African Americans are dying an average of 3.4 years before white Americans, a significant gap that’s attributable to more prevalent cardiovascular disease (CVD) and risk factors in the black population, the American Heart Association (AHA) reported in a scientific statement published Monday in Circulation.
Although heart disease is the leading killer for all Americans, CVD and stroke are two major sources of mortality in the black demographic, Mercedes R. Carnethon, MD, and colleagues wrote in the statement—more so than in white populations. Between 1999 and 2010, according to Carnethon and co-authors, CVD was to blame for more than two million years of life lost in blacks.
Despite socioeconomic status, which can be a major contributor to health outcomes, blacks have repeatedly experienced more heart attacks, sudden cardiac arrest, heart failure and strokes than white Americans. This is true in the growing middle- and upper-class black communities, too, Carnethon and colleagues noted, though blacks experience an 11 percent higher poverty rate than the general population.
The authors wrote this is likely because risk factors for heart disease and stroke like hypertension, obesity and diabetes present themselves earlier in blacks than in whites—high blood pressure has been diagnosed in 13.8 percent of black children compared to 8.4 percent in white children. Into adulthood, according to the AHA, risk of persisting hypertension in black adults is 1.5 times higher than in whites.

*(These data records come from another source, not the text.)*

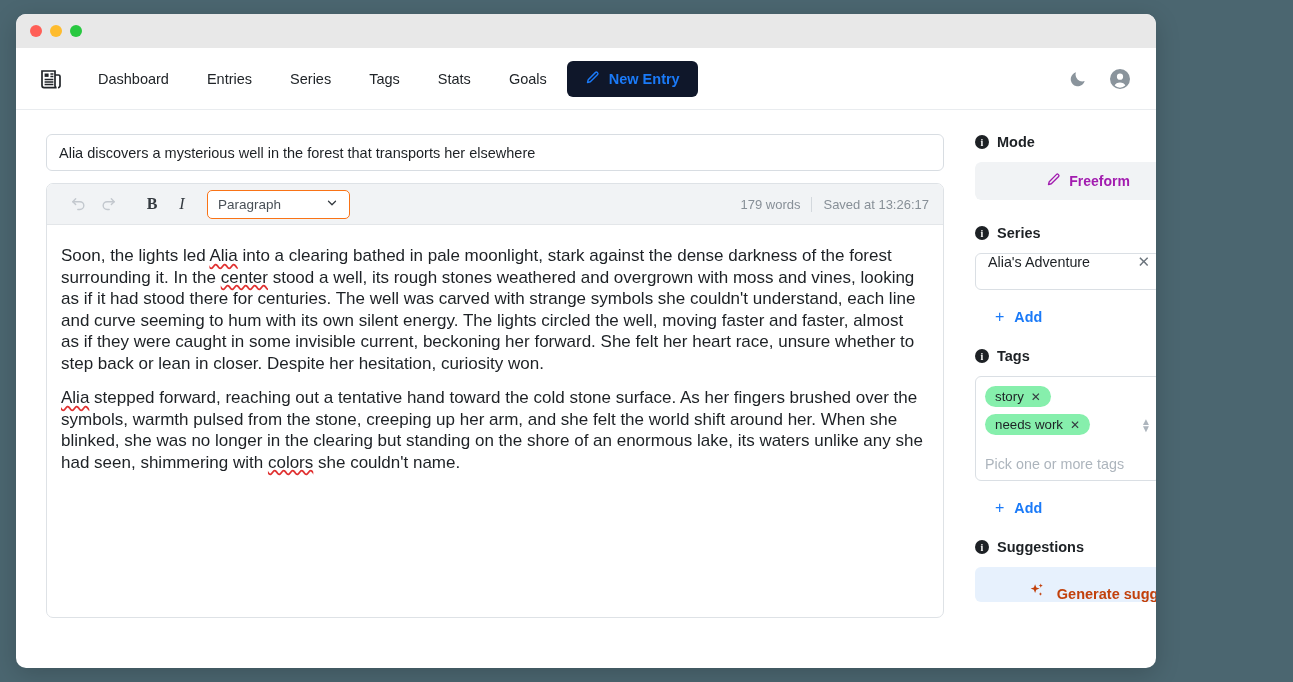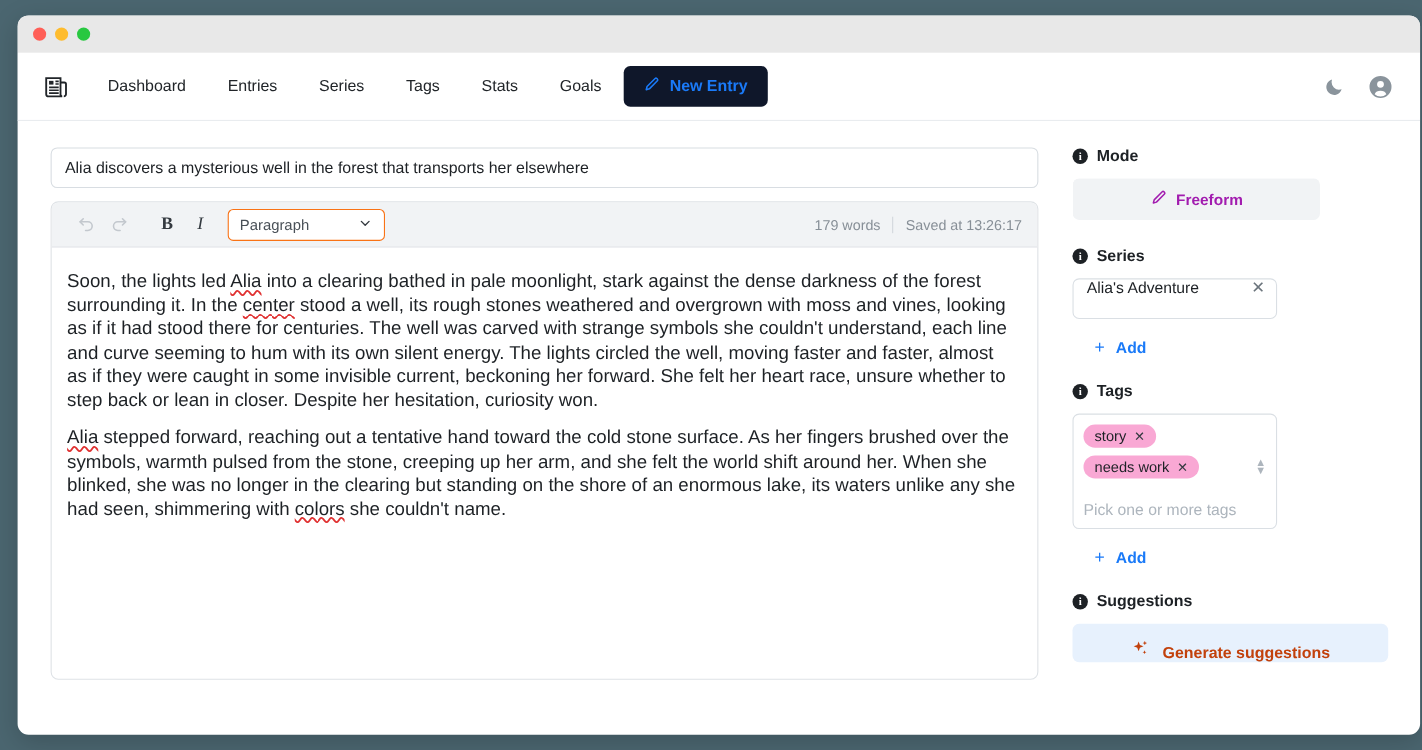--- a/index.html
+++ b/index.html
@@ -21,7 +21,7 @@
     position: absolute;
     left: 16px;
     top: 14px;
-    width: 1275px;
+    width: 1140px;
     height: 654px;
     border-radius: 10px;
     background: #ffffff;

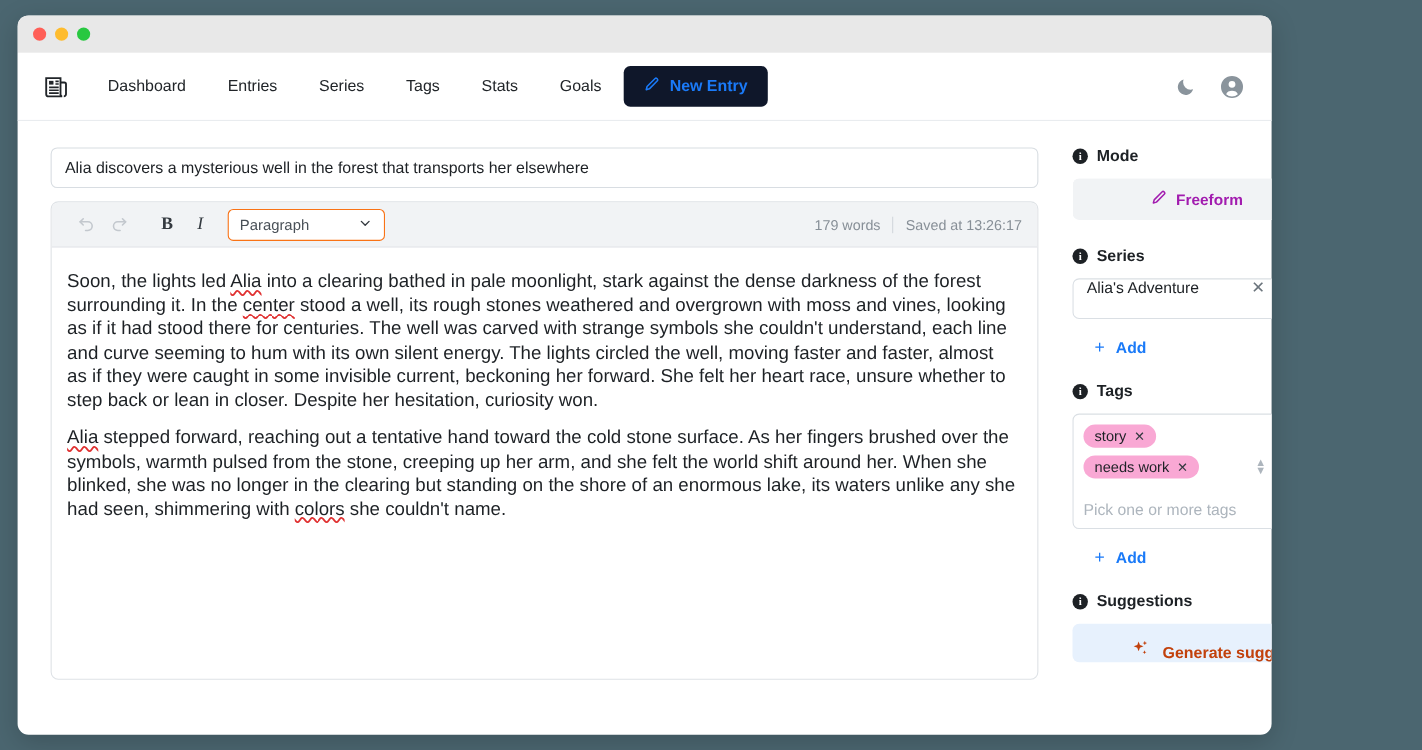--- a/index.html
+++ b/index.html
@@ -290,7 +290,7 @@
     display: inline-flex;
     align-items: center;
     gap: 7px;
-    background: #f9a8d4;
+    background: #86efac;
     border-radius: 11px;
     padding: 3px 10px;
     font-size: 13.3px;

“It is vital that we start preventing disparities by reaching children and young adults with education about the importance of a healthy lifestyle for maintaining health,” Carnethon said in an AHA release. “Young adulthood is a time when a lot of people drop out of the healthcare system. If there’s no safety net of healthcare available that emphasizes preventive care, then these disparities in the onset of the risk factors are likely to persist.”
Black women are also more likely to struggle with obesity—58 percent of the total population—compared with white women, and the same gap is apparent in men and children.

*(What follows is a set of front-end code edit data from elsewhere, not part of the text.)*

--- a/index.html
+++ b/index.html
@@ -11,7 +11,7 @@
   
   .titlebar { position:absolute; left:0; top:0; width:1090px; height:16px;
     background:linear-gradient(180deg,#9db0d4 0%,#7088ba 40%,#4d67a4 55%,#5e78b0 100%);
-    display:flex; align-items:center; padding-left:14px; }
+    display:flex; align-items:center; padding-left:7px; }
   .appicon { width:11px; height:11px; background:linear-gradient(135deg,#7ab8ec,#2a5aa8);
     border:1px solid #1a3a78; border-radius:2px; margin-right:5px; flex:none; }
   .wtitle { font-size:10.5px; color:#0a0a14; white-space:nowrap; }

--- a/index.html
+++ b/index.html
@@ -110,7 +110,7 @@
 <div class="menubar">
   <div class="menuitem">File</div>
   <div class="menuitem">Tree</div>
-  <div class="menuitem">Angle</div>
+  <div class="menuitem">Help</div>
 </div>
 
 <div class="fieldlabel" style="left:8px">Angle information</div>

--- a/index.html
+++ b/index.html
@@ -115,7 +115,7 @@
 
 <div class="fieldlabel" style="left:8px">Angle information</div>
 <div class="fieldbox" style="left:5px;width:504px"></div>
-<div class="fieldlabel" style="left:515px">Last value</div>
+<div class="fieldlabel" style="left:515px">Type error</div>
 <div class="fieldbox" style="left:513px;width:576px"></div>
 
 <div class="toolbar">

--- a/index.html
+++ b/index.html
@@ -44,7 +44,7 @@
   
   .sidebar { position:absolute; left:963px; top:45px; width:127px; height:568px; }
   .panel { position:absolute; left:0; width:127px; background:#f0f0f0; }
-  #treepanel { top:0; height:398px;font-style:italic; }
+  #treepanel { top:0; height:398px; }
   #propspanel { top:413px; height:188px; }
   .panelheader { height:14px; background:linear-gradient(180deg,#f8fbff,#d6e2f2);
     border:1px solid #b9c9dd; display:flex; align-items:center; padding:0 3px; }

Carnethon also said blacks are more likely to experience stressors beyond what white populations experience.
“Although most people experience stress from jobs and major life events, African Americans are more likely to have persistent economic stress and to face concerns about maintaining their health, including preventing weight gain and managing chronic conditions such as high blood pressure or diabetes,” she said.
After reviewing almost 300 scientific studies to draw the conclusions included in their statement, Carnethon and colleagues recommended making overall, public environments—schools, for instance—healthier, as well as building grocery stores in food deserts and creating safe, monitored spaces for physical activity. The full statement, which can be found here, details the long struggle blacks have faced with heart disease, including disparities between black and white populations, how traditional risk factors influence health outcomes, genetic and biological factors that contribute to cardiovascular risk and prevention and disease management in the greater population.